# [Work order]
Read the records below and copy each line that contains "check".

[Revision comparison data]
........

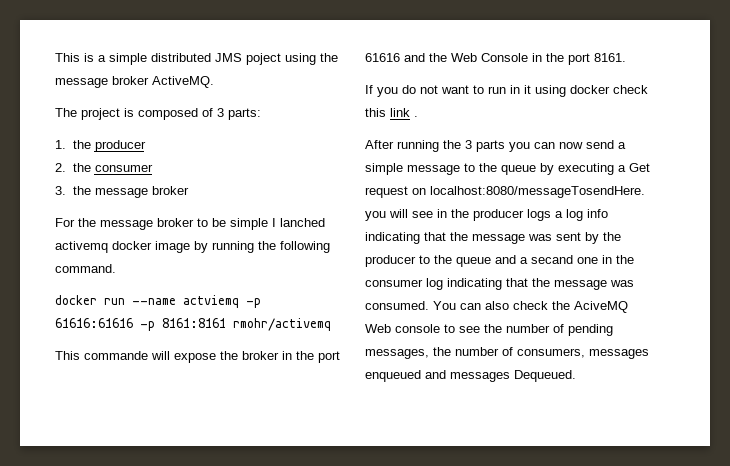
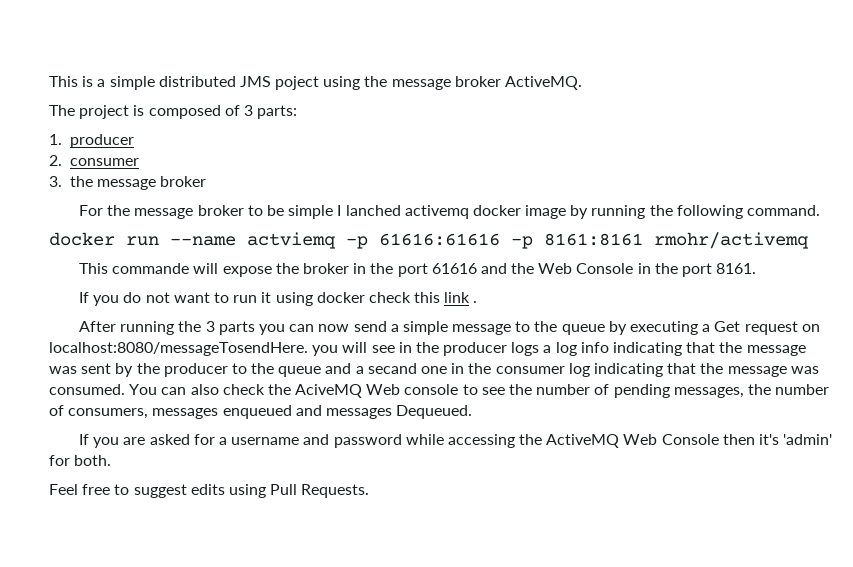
- 1. the producer
+ 1. producer
- 2. the consumer
+ 2. consumer
- If you do not want to run in it using docker check this link .
+ If you do not want to run it using docker check this link .
+ If you are asked for a username and password while accessing the ActiveMQ Web Console then it's 'admin' for both.
+ Feel free to suggest edits using Pull Requests.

........

# [Written solution]
- If you do not want to run in it using docker check this link .
+ If you do not want to run it using docker check this link .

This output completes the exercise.